═══ GIVEN INFORMATION
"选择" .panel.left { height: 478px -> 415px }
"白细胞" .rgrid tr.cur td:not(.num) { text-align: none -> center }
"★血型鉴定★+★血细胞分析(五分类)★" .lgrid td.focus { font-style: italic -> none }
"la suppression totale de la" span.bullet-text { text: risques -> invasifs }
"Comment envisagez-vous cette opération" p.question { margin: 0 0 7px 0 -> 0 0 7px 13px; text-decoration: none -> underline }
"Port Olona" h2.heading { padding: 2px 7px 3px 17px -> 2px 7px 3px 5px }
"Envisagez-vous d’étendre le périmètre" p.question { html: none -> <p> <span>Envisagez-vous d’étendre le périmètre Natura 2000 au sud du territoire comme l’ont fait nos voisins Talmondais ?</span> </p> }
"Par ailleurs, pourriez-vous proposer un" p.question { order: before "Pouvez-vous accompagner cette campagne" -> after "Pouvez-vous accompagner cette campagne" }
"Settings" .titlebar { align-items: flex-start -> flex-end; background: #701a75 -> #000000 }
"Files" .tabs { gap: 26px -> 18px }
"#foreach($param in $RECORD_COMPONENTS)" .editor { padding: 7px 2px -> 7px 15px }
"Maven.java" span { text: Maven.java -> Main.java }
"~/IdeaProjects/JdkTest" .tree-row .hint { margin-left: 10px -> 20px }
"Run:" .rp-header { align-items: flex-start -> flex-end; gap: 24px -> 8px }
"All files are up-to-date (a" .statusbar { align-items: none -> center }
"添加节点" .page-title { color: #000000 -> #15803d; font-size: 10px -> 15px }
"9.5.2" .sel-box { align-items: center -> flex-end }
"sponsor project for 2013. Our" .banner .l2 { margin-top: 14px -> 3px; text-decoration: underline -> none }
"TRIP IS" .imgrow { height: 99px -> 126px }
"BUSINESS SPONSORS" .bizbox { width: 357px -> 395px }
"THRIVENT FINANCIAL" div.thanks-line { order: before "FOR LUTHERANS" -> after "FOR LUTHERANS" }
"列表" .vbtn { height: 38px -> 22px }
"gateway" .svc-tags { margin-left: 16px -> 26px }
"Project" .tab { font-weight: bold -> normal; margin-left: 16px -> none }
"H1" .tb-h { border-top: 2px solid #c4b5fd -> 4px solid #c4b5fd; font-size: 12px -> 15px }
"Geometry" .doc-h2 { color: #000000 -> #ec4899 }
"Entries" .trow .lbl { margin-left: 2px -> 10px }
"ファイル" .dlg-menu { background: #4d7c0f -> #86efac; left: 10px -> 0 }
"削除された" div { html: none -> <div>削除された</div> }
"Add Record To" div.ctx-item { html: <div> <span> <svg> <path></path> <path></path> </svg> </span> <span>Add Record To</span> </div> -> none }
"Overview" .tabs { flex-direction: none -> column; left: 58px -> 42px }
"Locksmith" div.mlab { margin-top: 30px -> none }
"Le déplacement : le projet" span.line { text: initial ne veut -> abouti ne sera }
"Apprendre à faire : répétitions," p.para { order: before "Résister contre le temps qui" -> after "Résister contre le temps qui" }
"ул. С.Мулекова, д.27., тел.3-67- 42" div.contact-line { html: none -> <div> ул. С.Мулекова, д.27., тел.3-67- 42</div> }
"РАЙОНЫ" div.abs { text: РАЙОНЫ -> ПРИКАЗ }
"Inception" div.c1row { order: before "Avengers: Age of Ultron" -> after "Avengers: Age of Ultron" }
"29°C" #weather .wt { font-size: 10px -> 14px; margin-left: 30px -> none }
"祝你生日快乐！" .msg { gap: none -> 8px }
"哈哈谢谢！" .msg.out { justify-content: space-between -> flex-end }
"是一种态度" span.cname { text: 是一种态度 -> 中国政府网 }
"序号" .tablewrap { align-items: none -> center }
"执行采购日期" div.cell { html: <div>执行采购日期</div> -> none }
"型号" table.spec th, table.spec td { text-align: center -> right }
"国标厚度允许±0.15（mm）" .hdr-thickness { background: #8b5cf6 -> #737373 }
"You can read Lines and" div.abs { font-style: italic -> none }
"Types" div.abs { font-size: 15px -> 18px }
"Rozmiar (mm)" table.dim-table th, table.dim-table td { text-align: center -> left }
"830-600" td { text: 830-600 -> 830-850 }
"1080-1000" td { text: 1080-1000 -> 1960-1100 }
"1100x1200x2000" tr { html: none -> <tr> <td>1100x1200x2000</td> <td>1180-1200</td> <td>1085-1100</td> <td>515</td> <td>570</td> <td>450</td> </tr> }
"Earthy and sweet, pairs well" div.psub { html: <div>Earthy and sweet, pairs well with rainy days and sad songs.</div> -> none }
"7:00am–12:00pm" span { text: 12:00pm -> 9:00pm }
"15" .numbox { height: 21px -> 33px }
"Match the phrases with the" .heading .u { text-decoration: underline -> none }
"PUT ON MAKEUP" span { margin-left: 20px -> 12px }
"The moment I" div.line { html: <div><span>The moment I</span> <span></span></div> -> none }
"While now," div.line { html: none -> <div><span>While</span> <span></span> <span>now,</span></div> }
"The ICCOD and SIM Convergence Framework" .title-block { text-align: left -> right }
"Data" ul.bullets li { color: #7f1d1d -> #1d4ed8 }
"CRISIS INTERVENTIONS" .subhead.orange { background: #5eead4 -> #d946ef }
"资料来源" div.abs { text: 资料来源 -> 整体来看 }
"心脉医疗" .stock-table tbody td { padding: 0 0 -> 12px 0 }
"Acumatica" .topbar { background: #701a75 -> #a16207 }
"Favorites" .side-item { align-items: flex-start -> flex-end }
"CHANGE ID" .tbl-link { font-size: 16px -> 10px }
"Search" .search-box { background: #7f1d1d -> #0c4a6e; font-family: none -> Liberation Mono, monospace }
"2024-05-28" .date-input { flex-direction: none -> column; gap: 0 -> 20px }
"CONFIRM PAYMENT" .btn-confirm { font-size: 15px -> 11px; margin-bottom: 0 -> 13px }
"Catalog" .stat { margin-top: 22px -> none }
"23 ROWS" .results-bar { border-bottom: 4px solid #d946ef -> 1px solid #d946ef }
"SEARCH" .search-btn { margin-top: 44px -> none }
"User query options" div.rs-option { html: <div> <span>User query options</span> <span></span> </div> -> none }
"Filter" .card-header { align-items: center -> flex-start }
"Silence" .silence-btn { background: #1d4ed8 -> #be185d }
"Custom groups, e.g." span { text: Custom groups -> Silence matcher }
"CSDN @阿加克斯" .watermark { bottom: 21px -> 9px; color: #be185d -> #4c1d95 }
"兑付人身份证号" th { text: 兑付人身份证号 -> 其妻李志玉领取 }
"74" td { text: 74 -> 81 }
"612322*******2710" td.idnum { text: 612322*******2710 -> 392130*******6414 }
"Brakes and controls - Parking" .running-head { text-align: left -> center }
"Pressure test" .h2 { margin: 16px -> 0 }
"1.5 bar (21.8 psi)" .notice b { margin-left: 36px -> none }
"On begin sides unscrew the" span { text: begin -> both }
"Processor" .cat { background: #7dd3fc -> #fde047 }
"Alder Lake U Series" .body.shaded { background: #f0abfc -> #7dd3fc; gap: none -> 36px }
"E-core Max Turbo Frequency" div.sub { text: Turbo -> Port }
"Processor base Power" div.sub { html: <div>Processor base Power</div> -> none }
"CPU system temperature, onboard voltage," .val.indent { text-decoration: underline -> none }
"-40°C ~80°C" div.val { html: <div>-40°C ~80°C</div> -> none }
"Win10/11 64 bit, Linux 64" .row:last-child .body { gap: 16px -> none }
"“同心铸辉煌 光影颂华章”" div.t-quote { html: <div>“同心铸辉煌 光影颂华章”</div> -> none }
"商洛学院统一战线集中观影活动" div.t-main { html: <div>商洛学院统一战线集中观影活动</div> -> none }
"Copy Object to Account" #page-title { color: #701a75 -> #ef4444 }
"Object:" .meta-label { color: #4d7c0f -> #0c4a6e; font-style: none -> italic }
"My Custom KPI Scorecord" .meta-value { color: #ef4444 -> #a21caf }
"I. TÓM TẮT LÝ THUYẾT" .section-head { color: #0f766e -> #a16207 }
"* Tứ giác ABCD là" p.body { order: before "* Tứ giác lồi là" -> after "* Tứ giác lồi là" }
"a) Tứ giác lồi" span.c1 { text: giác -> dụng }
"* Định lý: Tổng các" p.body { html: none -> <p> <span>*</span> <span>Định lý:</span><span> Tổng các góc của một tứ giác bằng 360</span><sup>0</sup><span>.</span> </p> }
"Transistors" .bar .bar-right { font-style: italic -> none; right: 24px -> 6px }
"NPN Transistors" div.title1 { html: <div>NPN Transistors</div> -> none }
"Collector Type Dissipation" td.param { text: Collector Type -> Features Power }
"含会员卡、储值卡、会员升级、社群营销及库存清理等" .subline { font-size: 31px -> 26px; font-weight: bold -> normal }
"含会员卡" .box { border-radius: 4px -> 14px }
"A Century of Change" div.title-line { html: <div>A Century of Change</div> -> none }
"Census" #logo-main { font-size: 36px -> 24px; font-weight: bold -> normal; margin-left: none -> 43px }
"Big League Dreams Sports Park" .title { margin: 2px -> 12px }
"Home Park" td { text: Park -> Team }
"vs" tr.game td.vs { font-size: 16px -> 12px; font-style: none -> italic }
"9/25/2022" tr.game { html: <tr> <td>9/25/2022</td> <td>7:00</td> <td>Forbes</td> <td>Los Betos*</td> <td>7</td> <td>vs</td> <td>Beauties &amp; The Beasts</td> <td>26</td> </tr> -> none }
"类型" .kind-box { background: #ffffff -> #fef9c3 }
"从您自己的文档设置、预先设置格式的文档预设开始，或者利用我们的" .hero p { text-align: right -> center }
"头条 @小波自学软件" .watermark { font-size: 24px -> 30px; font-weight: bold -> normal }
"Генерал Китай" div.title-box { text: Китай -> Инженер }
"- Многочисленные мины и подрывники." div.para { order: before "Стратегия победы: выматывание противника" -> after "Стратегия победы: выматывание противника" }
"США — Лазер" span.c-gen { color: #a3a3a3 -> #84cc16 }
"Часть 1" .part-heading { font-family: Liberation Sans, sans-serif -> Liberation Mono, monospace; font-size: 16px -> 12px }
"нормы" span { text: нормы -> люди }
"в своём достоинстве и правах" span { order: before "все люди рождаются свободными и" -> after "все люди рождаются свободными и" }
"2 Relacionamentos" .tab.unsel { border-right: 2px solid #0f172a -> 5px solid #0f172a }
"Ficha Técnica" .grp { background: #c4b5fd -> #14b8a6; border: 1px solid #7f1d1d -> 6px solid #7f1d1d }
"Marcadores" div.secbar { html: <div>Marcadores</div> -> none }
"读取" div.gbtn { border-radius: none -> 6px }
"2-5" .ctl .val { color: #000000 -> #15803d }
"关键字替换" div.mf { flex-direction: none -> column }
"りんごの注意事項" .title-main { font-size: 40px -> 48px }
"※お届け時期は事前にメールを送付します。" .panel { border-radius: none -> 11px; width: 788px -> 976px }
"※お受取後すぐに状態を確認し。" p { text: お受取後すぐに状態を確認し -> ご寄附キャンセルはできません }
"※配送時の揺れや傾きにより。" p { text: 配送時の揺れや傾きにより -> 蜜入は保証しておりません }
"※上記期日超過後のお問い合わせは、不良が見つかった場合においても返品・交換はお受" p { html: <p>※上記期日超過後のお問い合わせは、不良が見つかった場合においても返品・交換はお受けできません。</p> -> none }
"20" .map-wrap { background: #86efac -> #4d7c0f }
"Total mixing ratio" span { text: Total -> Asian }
══════
TASK ITEM:
In the records above, find each line that mentions the word "meta", and copy it.

SOLUTION FOR THIS PROBLEM:
"Object:" .meta-label { color: #4d7c0f -> #0c4a6e; font-style: none -> italic }
"My Custom KPI Scorecord" .meta-value { color: #ef4444 -> #a21caf }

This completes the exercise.